The Heart Healthy Diet

The Heart Healthy Diet


The Heart Healthy Diet

Our choice of food, the way we choose to cook it and, especially, the amount we eat do indeed affect our
health. The wrong eating pattern over a period of time combined with other bad habits such as smoking,
drinking to excess and insufficient exercise, can lead to disease and early death. The most striking correlation
between what we eat and illness is between saturated fat (found almost entirely in meat and dairy products) and coronary heart disease. The connection is made through that infamous and much maligned intermediate
mentioned earlier, cholesterol.

Cholesterol lies at the center of the great diet-disease debate. Speaking in general terms, the more saturated fat you eat, the more cholesterol will be found in your bloodstream, and the higher your (serum) cholesterol
level, the greater the risk of an early death from coronary heart disease.

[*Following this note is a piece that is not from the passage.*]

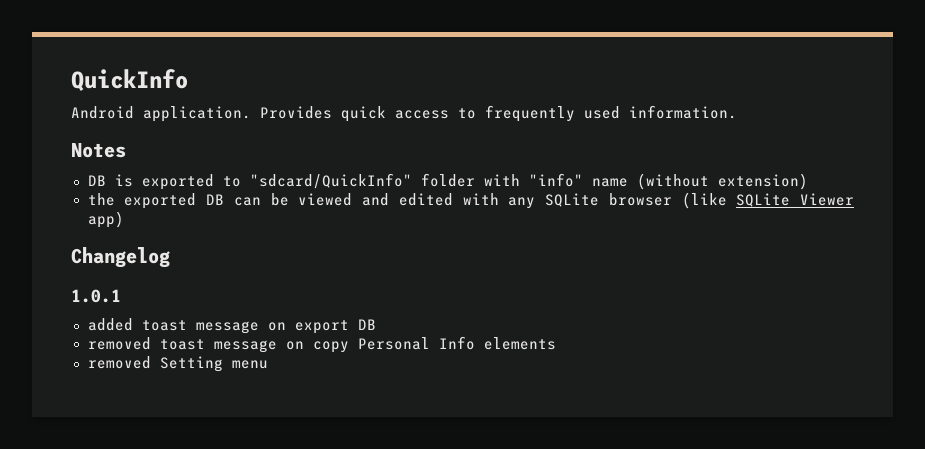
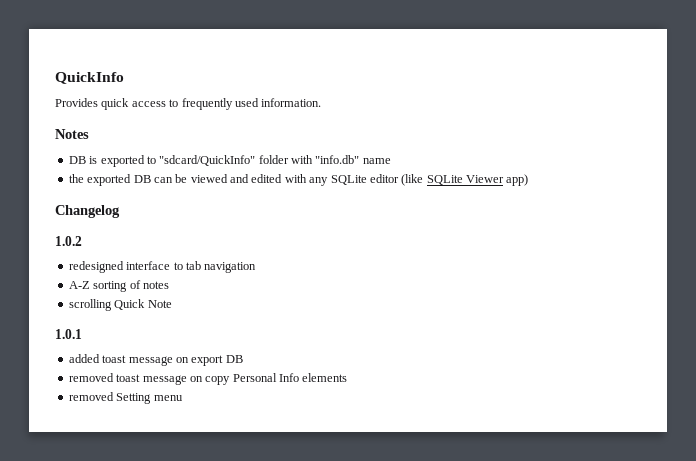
[71,106,251,122] Android application. -> (124, 78) none
[528,173,583,187] "info" -> [315,155,360,164] "info.db"
[636,173,808,190] (without extension) -> (391, 161) none
[608,193,672,206] browser -> [369,174,399,183] editor
(170, 257) none -> [55,236,82,246] [68,261,257,273] [68,280,169,292] [68,299,172,311] // 1.0.2 // redesigned interface to tab navigation // A-Z sorting of notes // scrolling Quick Note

However, serum cholesterol is only one of several risk factors in coronary heart disease, and our cholesterol level is mainly determined by cholesterol manufactured inside the body.

In coronary heart disease, the build-up of fat in the lining of the coronary arteries (atheroma) gradually narrows them and consequently the blood supply to the muscles of the heart is reduced. A heart attack happens when one of the major coronary arteries is completely blocked by a blood clot (thrombus) forming in a matter of hours around a particularly prominent fatty deposit on the lining of the artery wall. Some people experience severe chest pains (angina) in the weeks preceding a heart attack; others get no early warning.

The important point is this: there is a wealth of data, accumulated over decades, to support these findings -
namely that the level of cholesterol in the bloodstream is our best indicator of the risk of coronary heart disease. This is not the same thing as saying that cholesterol causes heart attacks. Few scientists are satisfied that cause and effect has been proven. Even if it is entirely free of blame, however, as an indicator, high levels of cholesterol tell us to cut down on our dietary intake of fats – particularly saturated fats – because this will reduce our risk of heart disease. This is the simple and vital take-home message.